* _Assignment_
Where does the word "justify" occur in the data below? Copy each line that holds it.

* _Stored data_
::::::::

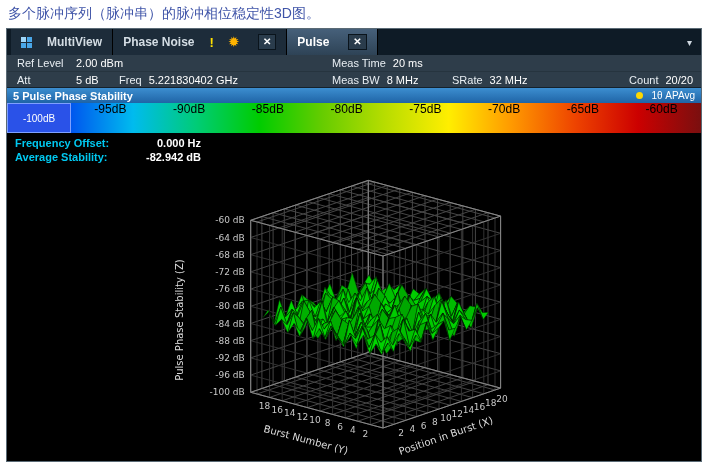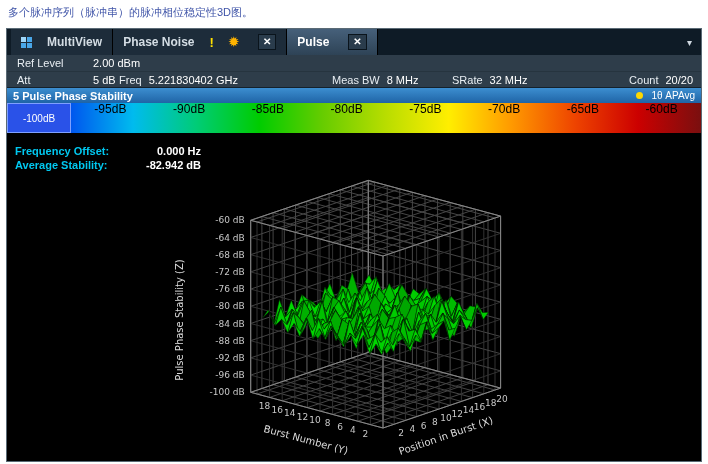--- a/index.html
+++ b/index.html
@@ -1,50 +1,50 @@
 <!DOCTYPE html>
 <html><head>
 <meta charset="utf-8">
 <style>
   html,body{margin:0;padding:0;}
   body{width:708px;height:464px;background:#ffffff;font-family:"Liberation Sans",sans-serif;position:relative;overflow:hidden;}
-  .caption{padding:5px 8px 0 8px;font-size:11px;color:#3f54a8;}
+  .caption{padding:5px 8px 0 8px;font-size:14px;color:#3f54a8;}
   .app-window{position:absolute;left:6px;top:28px;width:696px;height:434px;background:#000;border:1px solid #5a6a75;box-sizing:border-box;overflow:hidden;}
   
   .tabbar{height:26px;background:#0e1b26;display:flex;align-items:stretch;padding-left:4px;position:relative;}
   .tab{display:flex;align-items:center;gap:15px;padding:0 10px;background:#1d2c3a;border-right:1px solid #000;color:#d4dde4;font-size:12px;font-weight:bold;cursor:default;}
   .tab.active{background:linear-gradient(#46607a,#2e4356);color:#fff;}
   .mv-icon{display:inline-grid;grid-template-columns:5px 5px;grid-auto-rows:5px;gap:1px;}
   .mv-icon i{background:#49a7e8;}
   .mv-icon i:first-child{background:#9ed6f8;}
   .warn{color:#ffe000;font-weight:bold;font-size:13px;}
   .star{color:#ffb400;font-size:12px;}
   .tab-x{color:#fff;font-size:10px;font-weight:bold;padding:2px 4px;margin-left:4px;background:#2a3c4c;border:1px solid #0a141c;line-height:1;}
   .tab-overflow{margin-left:auto;color:#cfd8e0;display:flex;align-items:center;padding:0 9px;font-size:10px;}
   
   .hdr{background:#2e3d4a;font-size:11px;color:#fff;height:32px;border-bottom:1px solid #14212c;position:relative;}
   .hdr-row{position:relative;height:16px;line-height:16px;}
   .hdr-row + .hdr-row{border-top:1px solid #26343f;}
   .hpair{position:absolute;white-space:nowrap;top:0;}
   .hlabel{margin-right:7px;color:#e8eef3;}
-  .hlabel.w52{display:inline-block;width:52px;margin-right:24px;}
+  .hlabel.w52{display:inline-block;width:52px;margin-right:7px;}
   .hval{color:#fff;}
   
   .titlebar{height:15px;background:linear-gradient(#3c8ed0,#1f64a6);color:#fff;font-size:11px;font-weight:bold;display:flex;align-items:center;justify-content:space-between;padding:0 6px;}
   .trace{display:flex;align-items:center;gap:8px;font-weight:normal;font-size:10px;}
   .dot{width:7px;height:7px;border-radius:50%;background:#ffd800;display:inline-block;}
   
   .colorbar-track{position:relative;height:30px;background:#444;}
   .cb-sel{position:absolute;left:0;top:0;bottom:0;width:64px;background:#2a52e8;color:#fff;font-size:10px;display:flex;align-items:center;justify-content:center;border:1px solid #7fa0ff;box-sizing:border-box;z-index:2;}
   .cb-labels{position:absolute;left:64px;right:0;top:0;bottom:0;display:flex;z-index:1;}
   .cb-labels span{flex:1;text-align:center;font-size:12px;color:#000;line-height:13px;}
   
   .plot{position:relative;background:#000;height:346px;}
   .plot svg{display:block;}
-  .info{position:absolute;left:8px;top:3px;font-size:11px;font-weight:bold;line-height:14px;z-index:3;margin-top:8px;}
+  .info{position:absolute;left:8px;top:3px;font-size:11px;font-weight:bold;line-height:14px;z-index:3;}
   .ilabel{color:#00c8f0;display:inline-block;width:114px;}
   .ival{color:#fff;display:inline-block;width:72px;text-align:right;}
 </style>
 </head>
 <body>
 
 <div class="caption">多个脉冲序列（脉冲串）的脉冲相位稳定性3D图。</div>
 
 <div class="app-window">
 
@@ -69,20 +69,21 @@
       <span class="tab-x">✕</span>
     </div>
     <div class="tab-overflow">
       <span>▾</span>
     </div>
   </div>
 
   <div class="hdr">
     <div class="hdr-row">
       <span class="hpair" style="left:10px"><span class="hlabel w52">Ref Level</span><span class="hval">2.00 dBm</span></span>
+      <span class="hpair" style="left:325px"><span class="hlabel">Meas Time</span><span class="hval">20 ms</span></span>
     </div>
     <div class="hdr-row">
       <span class="hpair" style="left:10px"><span class="hlabel w52">Att</span><span class="hval">5 dB</span></span>
       <span class="hpair" style="left:112px"><span class="hlabel">Freq</span><span class="hval">5.221830402 GHz</span></span>
       <span class="hpair" style="left:325px"><span class="hlabel">Meas BW</span><span class="hval">8 MHz</span></span>
       <span class="hpair" style="left:445px"><span class="hlabel">SRate</span><span class="hval">32 MHz</span></span>
       <span class="hpair" style="right:8px"><span class="hlabel">Count</span><span class="hval">20/20</span></span>
     </div>
   </div>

::::::::

* _Solved problem_
   .titlebar{height:15px;background:linear-gradient(#3c8ed0,#1f64a6);color:#fff;font-size:11px;font-weight:bold;display:flex;align-items:center;justify-content:space-between;padding:0 6px;}
   .cb-sel{position:absolute;left:0;top:0;bottom:0;width:64px;background:#2a52e8;color:#fff;font-size:10px;display:flex;align-items:center;justify-content:center;border:1px solid #7fa0ff;box-sizing:border-box;z-index:2;}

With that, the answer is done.